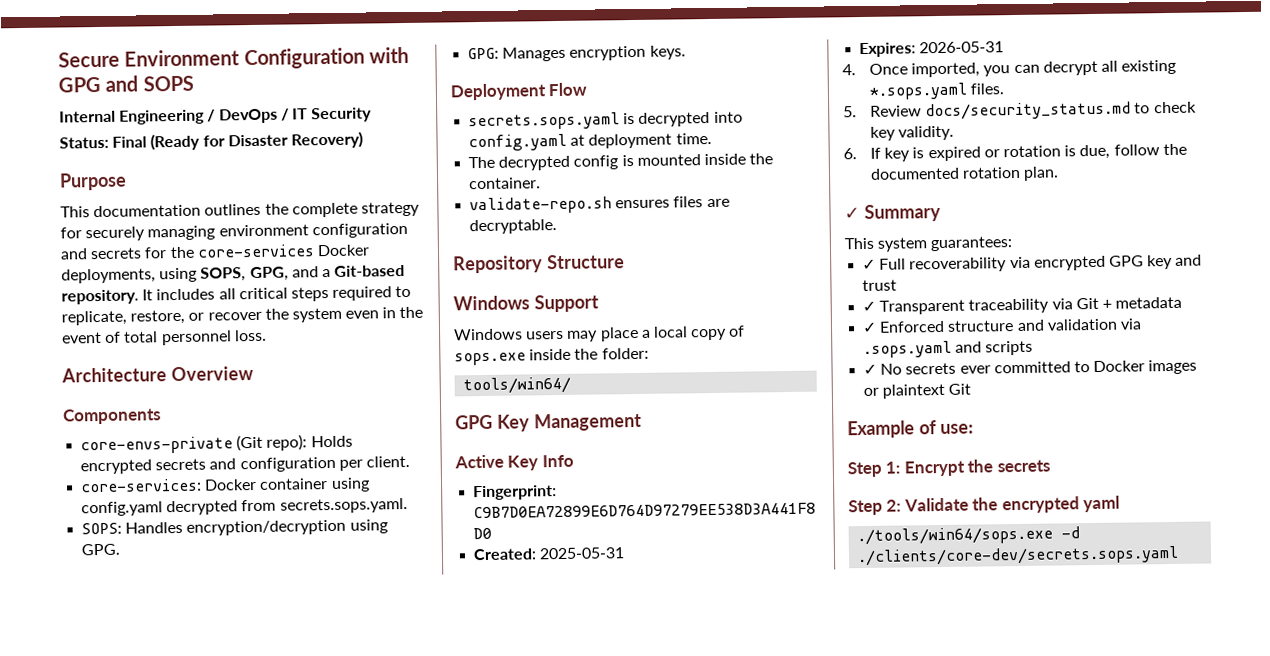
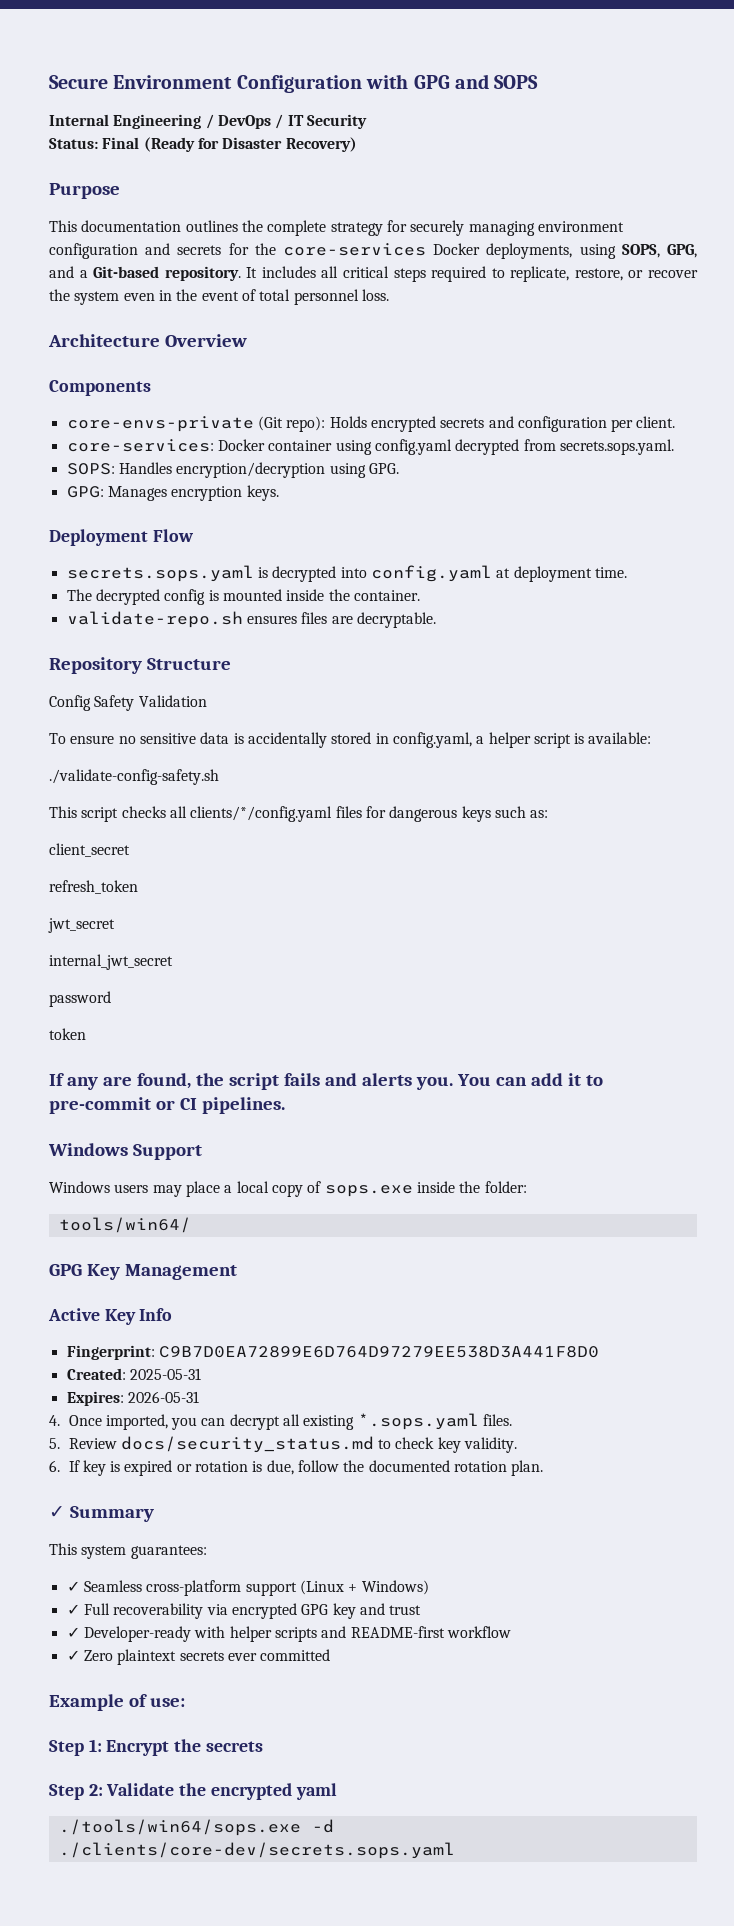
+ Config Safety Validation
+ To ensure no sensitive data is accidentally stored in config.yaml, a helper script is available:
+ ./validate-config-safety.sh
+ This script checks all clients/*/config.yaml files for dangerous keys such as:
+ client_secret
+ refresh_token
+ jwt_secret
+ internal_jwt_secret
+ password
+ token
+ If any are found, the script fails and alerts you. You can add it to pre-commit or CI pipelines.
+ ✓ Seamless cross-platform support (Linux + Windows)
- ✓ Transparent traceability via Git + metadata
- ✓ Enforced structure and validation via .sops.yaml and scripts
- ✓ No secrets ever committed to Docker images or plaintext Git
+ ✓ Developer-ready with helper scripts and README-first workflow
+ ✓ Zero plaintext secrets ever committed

************

== Exercise description ==
Which lines hold the word "yaml"? Return all of them from the records above.

== Your response ==
+ To ensure no sensitive data is accidentally stored in config.yaml, a helper script is available:
+ This script checks all clients/*/config.yaml files for dangerous keys such as:
- ✓ Enforced structure and validation via .sops.yaml and scripts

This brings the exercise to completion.